Потом они выходили с Батурой на утренний жгучий мороз. Их нагонял сосед-гончар, муж полнолицей вятичанки. И у него за спиной тоже был топор.
Спустившись молча по обросшему елями Сивцеву вражку, они переходят по льду ручей Черторью и затем гуськом одолевают противоположный, очень крутой и скользкий берег. А там с безлесного верха открывается зрелище, которое каждый раз смущает, тревожит и даже пугает и Неждана и гончара.
На зимнем небе, обложенном окровенелыми перед восходом тучами, отчетливо синеет одетый снегом Московский холм. Он и не он. Чужой. И вся с детства знакомая окрестность стала оттого тоже чужая.

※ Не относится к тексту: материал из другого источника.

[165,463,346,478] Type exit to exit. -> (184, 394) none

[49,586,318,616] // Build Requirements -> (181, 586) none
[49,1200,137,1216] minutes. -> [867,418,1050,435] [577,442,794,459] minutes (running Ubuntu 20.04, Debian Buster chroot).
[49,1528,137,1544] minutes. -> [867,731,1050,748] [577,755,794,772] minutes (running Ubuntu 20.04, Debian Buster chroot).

Вековой бор наполовину сведен. На полысевшем с одного бока бугре торчат местами одиночные, слишком долгие сосны с чересчур высоко задранной шапкой редкой хвои. Над ними полощется черная кисея галочьей стаи. Юрьев частокол тоже убран. Оголенные строения княжой усадьбы кажутся издали жалкими, беспорядочно жмутся друг к дружке, будто продрогнув на ночном ветру. Рядом с ними желтеет сруб еще не обвершенной церковки.

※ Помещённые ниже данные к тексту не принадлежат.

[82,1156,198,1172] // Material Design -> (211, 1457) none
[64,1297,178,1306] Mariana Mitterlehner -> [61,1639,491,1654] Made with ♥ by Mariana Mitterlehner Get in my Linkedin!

Древнее урочище, неряшливо загроможденное высокими стопами свежих бревен и полузанесенными снегом кучами диких камней-валунов, утратило, на Нежданов взгляд, всякое величие.
Мороз щиплет ухо. Неждан трет его жесткой рукавицей. Ему чудится, что у него отняли родину. Он растерян.
Но вот занялся пасмурный, тихий декабрьский денек, похожий скорее на ранний вечер. Белая муть задернула лесную даль, глушит звуки и мягчит душу.
Затюкали топоры. Заговорили человечьи голоса. Галочий пружинистый крик вонзается в низкое небо.
Неждан вырубает в промороженном, звонком бревне полукруглую выемку, или, на плотницком наречии, чашку. Через нее будет пропущен насквозь конец другого, поперечного бревна. Кленовое топорище, навощенное ладонью до блеска, Неждану по руке. Топор насажен крепко-накрепко и отточен так, что, наскочив на сук, режет его, как масло. Работа спорится. Неждан ничего не видит, кроме топора, бревна, отлетающих щепок да клетчатых отпечатков своих лаптей на снегу. Мороз не щиплет больше уха. Липкие от свежей смолы руки приятно разогрелись. Воздух по-зимнему душист и вкусен, как только что принесенное с погреба молоко.
Со всех сторон доносятся знакомые будничные говорки:
— Горбыль стеши, а сысподу смотри не подтесывай.
— Конец-то напрочь, что ли, отрезать?
— Пошто напрочь? Ты угол уступом вынимай: в закрой пойдет…
Чашка вырублена. Неждан отмеряет веревочкой, где рубить другую.
— А венцы все ли перемечены? — спрашивает кто-то кого-то за его спиной.
— Как не перемечены? Гляди: вот тебе первак, вот другак, вот третьяк, вот четвертак…
Неждан, не озираясь, узнает по голосам обоих.
Слышно, как подымают артелью что-то грузное.
— Ой, все враз! — запевает высокий молодой голос.
— Ой, дружно! — подхватывают недружные хрипуны.
— Ой, само пошло! — выносит молодой.
Пение оборвалось. Раздается гулкий удар бревна о бревно.
Из-под Нежданова топора опять полетели щепки. А в воздухе порхают редкие, безобидные снежинки.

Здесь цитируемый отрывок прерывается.